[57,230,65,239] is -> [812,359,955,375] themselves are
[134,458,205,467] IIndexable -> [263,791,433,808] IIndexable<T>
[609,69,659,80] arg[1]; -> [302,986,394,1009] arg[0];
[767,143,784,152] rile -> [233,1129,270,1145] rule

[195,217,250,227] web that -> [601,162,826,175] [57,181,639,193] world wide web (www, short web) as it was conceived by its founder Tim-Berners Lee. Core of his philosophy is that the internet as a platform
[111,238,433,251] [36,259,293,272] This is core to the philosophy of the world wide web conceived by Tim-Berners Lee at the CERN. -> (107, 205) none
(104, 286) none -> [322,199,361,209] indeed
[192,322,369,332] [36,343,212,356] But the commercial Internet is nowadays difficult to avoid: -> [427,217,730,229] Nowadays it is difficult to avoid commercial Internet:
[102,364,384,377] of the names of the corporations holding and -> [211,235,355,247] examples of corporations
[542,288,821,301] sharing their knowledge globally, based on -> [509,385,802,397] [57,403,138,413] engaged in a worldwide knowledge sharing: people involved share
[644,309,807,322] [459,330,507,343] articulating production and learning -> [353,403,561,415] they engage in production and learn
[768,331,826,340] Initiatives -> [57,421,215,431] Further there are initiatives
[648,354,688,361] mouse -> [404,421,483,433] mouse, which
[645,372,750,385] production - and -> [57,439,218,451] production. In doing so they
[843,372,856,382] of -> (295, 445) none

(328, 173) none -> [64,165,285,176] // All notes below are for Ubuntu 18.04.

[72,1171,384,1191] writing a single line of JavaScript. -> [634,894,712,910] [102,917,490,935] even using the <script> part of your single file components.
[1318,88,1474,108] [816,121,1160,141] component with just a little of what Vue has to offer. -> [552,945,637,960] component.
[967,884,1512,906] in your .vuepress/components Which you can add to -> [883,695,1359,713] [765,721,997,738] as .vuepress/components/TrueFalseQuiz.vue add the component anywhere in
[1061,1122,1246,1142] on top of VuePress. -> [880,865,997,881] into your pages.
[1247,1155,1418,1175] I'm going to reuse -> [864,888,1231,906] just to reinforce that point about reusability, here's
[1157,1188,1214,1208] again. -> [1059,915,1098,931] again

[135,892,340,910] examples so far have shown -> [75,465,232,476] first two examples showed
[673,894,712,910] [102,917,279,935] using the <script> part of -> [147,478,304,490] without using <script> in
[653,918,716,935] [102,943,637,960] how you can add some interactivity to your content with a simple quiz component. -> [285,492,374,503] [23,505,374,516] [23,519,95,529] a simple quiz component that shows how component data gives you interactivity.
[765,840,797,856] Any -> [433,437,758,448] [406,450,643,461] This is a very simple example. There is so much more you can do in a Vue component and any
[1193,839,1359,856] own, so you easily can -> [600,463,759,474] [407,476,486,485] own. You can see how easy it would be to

▬▬▬

**What the task requires:**
Filter the entries above down to the lines that hold the word "your", and copy those lines.

**Response:**
[72,1171,384,1191] writing a single line of JavaScript. -> [634,894,712,910] [102,917,490,935] even using the <script> part of your single file components.
[967,884,1512,906] in your .vuepress/components Which you can add to -> [883,695,1359,713] [765,721,997,738] as .vuepress/components/TrueFalseQuiz.vue add the component anywhere in
[1061,1122,1246,1142] on top of VuePress. -> [880,865,997,881] into your pages.
[653,918,716,935] [102,943,637,960] how you can add some interactivity to your content with a simple quiz component. -> [285,492,374,503] [23,505,374,516] [23,519,95,529] a simple quiz component that shows how component data gives you interactivity.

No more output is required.